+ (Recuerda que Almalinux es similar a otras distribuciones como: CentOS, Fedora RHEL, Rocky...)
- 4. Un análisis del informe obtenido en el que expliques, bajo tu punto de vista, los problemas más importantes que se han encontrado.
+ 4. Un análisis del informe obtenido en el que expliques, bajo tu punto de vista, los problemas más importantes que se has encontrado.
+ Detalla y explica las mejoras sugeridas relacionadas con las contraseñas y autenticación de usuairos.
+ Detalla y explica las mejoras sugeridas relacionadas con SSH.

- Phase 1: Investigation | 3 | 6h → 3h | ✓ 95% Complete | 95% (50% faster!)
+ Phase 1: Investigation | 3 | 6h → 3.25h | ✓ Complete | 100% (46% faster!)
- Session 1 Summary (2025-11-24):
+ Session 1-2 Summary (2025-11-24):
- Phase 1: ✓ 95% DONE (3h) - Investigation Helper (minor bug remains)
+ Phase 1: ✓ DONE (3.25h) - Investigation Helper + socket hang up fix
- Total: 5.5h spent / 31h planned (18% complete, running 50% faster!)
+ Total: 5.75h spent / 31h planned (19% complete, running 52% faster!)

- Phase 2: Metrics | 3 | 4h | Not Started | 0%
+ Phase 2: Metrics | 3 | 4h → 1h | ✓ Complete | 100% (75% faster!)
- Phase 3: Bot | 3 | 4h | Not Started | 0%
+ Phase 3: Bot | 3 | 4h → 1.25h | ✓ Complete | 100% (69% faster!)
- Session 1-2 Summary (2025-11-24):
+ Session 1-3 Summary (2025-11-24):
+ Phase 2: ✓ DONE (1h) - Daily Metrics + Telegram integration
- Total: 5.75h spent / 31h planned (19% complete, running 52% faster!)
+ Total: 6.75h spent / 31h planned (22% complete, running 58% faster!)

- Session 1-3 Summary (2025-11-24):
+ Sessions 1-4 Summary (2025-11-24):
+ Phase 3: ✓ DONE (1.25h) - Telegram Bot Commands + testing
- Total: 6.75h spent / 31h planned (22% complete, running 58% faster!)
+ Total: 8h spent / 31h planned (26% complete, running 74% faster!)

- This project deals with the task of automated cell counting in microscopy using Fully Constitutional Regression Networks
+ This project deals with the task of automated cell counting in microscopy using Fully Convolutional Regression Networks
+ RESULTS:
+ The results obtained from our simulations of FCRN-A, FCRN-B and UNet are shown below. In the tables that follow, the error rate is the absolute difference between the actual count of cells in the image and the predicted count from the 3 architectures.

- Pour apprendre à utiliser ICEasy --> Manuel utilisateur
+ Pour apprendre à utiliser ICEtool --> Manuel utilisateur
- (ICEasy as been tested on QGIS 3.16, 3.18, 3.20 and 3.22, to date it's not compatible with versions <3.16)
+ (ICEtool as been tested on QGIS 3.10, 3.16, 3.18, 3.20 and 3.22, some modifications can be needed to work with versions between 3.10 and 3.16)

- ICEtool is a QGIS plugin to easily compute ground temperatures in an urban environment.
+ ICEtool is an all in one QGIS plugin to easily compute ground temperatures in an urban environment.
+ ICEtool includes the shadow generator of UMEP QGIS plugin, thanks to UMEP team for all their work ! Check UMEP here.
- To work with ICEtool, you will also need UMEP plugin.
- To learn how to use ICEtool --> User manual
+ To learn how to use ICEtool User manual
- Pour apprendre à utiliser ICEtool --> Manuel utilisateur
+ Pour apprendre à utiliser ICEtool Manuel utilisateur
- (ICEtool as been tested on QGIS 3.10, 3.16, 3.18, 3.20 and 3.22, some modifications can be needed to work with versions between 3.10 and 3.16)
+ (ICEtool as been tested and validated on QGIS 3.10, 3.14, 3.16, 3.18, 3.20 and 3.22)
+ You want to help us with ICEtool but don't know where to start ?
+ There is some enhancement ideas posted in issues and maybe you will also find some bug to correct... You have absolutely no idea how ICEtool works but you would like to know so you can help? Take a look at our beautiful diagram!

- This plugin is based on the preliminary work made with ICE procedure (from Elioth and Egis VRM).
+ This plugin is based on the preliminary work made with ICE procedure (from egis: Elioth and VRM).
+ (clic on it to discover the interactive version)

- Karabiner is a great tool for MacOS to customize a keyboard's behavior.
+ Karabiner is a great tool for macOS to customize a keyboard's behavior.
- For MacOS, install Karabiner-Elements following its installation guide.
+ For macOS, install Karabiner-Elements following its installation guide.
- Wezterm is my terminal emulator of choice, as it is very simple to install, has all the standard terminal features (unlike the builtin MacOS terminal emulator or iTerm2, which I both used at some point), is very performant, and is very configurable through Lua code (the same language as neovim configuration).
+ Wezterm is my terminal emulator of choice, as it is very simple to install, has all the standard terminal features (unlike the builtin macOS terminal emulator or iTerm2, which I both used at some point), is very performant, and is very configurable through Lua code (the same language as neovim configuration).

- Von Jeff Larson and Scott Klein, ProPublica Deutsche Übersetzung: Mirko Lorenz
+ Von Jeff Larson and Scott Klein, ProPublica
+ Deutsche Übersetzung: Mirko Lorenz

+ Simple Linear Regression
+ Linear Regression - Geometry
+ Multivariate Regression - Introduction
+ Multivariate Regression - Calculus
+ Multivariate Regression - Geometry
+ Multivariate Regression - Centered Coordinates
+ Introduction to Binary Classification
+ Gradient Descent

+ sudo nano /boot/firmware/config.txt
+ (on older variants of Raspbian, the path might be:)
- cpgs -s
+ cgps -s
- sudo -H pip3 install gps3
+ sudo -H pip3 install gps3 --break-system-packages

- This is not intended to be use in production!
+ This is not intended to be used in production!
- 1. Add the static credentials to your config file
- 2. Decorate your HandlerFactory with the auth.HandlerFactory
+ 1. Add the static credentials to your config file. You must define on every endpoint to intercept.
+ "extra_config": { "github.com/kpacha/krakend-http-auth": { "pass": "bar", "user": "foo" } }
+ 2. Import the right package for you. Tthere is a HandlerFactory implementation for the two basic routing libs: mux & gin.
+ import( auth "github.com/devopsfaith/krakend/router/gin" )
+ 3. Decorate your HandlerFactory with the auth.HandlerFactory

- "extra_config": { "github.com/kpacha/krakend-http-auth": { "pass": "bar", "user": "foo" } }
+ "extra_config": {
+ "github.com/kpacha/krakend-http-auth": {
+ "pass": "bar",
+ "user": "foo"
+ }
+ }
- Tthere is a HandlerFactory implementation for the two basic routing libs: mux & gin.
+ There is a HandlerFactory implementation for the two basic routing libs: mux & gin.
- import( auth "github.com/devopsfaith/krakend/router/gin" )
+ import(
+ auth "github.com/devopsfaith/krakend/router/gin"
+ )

--*--

**Problem to solve**
Check each line above for the string "faster" and show the ones that have it.

**Task solution**
- Phase 1: Investigation | 3 | 6h → 3h | ✓ 95% Complete | 95% (50% faster!)
+ Phase 1: Investigation | 3 | 6h → 3.25h | ✓ Complete | 100% (46% faster!)
- Total: 5.5h spent / 31h planned (18% complete, running 50% faster!)
+ Total: 5.75h spent / 31h planned (19% complete, running 52% faster!)
+ Phase 2: Metrics | 3 | 4h → 1h | ✓ Complete | 100% (75% faster!)
+ Phase 3: Bot | 3 | 4h → 1.25h | ✓ Complete | 100% (69% faster!)
- Total: 5.75h spent / 31h planned (19% complete, running 52% faster!)
+ Total: 6.75h spent / 31h planned (22% complete, running 58% faster!)
- Total: 6.75h spent / 31h planned (22% complete, running 58% faster!)
+ Total: 8h spent / 31h planned (26% complete, running 74% faster!)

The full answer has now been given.